Classic Nuance Christmas Celebration in Germany: from Ginger Bread to Potato Salad
QUX.ME, BERLIN - Visiting Germany at the moment of Christmas and New Year celebrations, you will be presented with Lebkuchen or gingerbread and Spekulatius (gingerbread biscuits) that have graced the shelves of local supermarkets since early September.
From the first Sunday of Advent onwards, the Christmas market, Christmas carols and Christmas lights, all joined together and spread the spirit of Christmas throughout the country of Bavaria.
But are only Germans who are Christians celebrating Christmas?
This celebration, although it is a festival for Christians to commemorate the birth of Jesus Christ, but Christmas in Germany is also celebrated by Germans who have other beliefs and beliefs.
Celebrating Christmas is a family tradition that is important for the majority of the German population.
Quoted from the page www.deutschland.de, Monday (12/24/2018), about one in four Germans went to church at Christmas. Attending midnight Christmas services on Christmas Eve is a ritual that many people don't want to miss.
What traditions are celebrated in Germany?
According to a survey conducted by market research institute Yougov, the majority of Germans say that Christmas celebrations feature candle ornaments, Christmas trees, and the tradition of baking Christmas biscuits and buying gifts.
In 2016, nearly 30 million Christmas trees that stood in almost every living room in the residents' house were native trees.
That's because they don't like plastic imitation trees so much. Germany celebrated Christmas for two days and it was a national holiday for them, 25 and 26 December.
For many Germans, December 24 became Christmas Eve and was divided into two sessions namely a busy morning and a lively night.
When Christmas Eve falls on weekdays, shops are open until noon and they are very busy because many Germans certainly flock to buy gifts or food for their parties.
After that, the attention is then focused on the moment of decorating the Christmas tree using 'fairy' lights and colorful knick-knacks, then wrapping gifts and preparing a menu of dishes.
Then in the afternoon, family members gather. Some of them do traditions such as singing and making songs together.
The joyous moment continued with dinner accompanied by a distribution of prizes, this was the moment everyone was allowed to open a gift lying under the Christmas tree.
Finally, after weeks of writing a wish list, even German children hope to immediately see if their wishes are fulfilled.
Meanwhile, young men and women who have returned to their hometown for vacation, usually leave late at night to meet old friends.
Germans on Christmas Eve are also usually happy to consume potato salad. According to old Christian tradition, the period of St. Martin's Day on 11 November to 24 December is a time for fasting.

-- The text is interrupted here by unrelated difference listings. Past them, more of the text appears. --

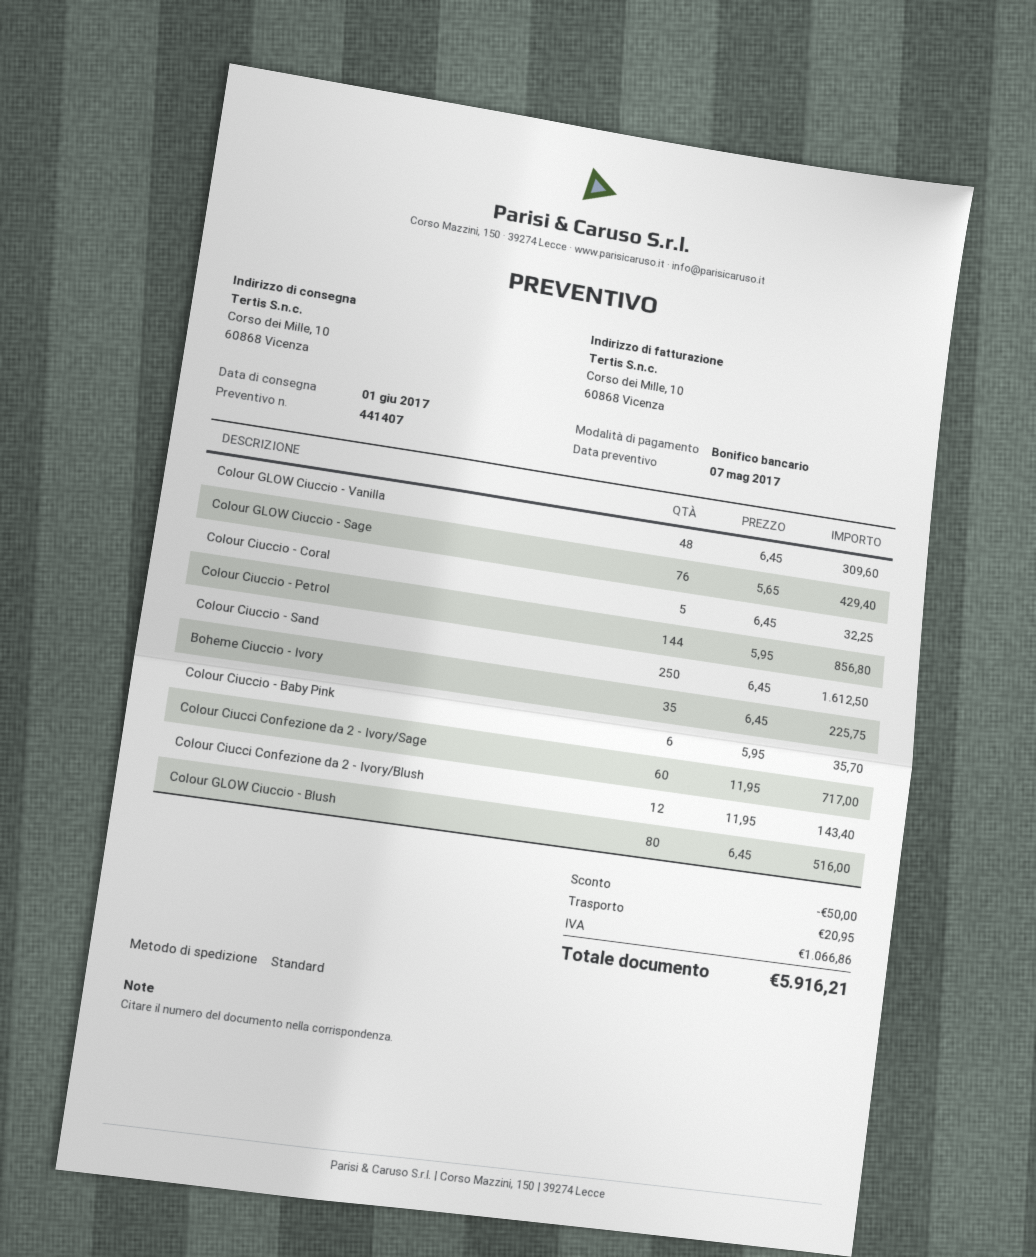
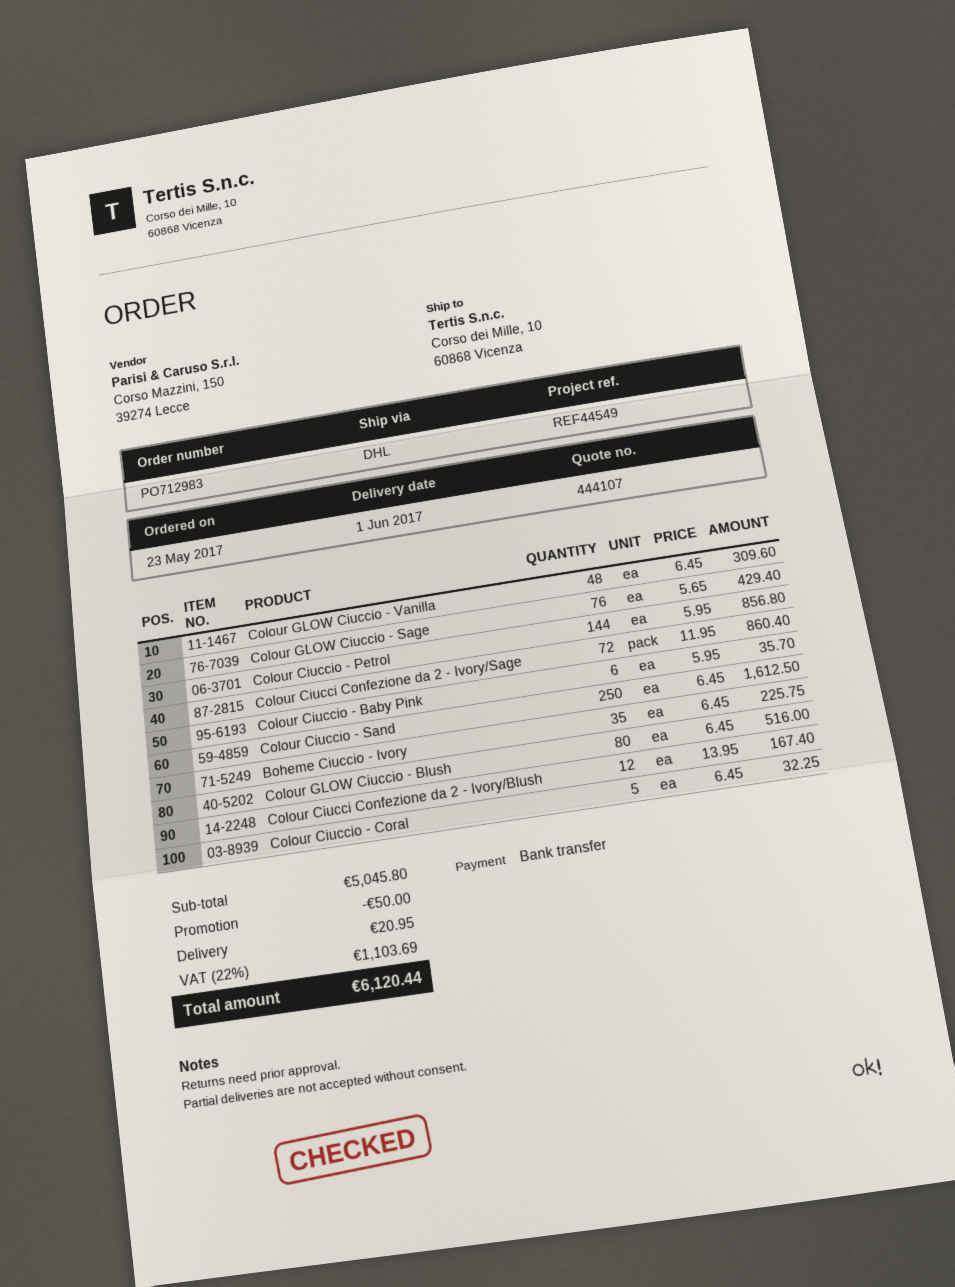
quote number: 441407 -> 444107
shipping method: standard -> DHL
Colour Ciucci Confezione da 2 - Ivory/Sage: 60 x 11.95 = 717.00 -> 72 x 11.95 = 860.40
Colour Ciucci Confezione da 2 - Ivory/Blush: 12 x 11.95 = 143.40 -> 12 x 13.95 = 167.40
tax: 1066.86 -> 1103.69
total: 5916.21 -> 6120.44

That is why simple dishes they choose to serve, such as goldfish, are symbolic menus when fasting.
However, the most popular dish in all of Bavaria is potato salad and sausage. According to a 2016 survey, potato salad became a favorite food consumed by almost one of two Germans on Christmas Eve.
Then on Christmas Day and the day after that which is a German national holiday, people will enjoy a lavish party that is served on a table decorated with very lively decorations.
The traditional Christmas food that characterizes Christmas in Germany is roasted goose with potato dumplings and red cabbage.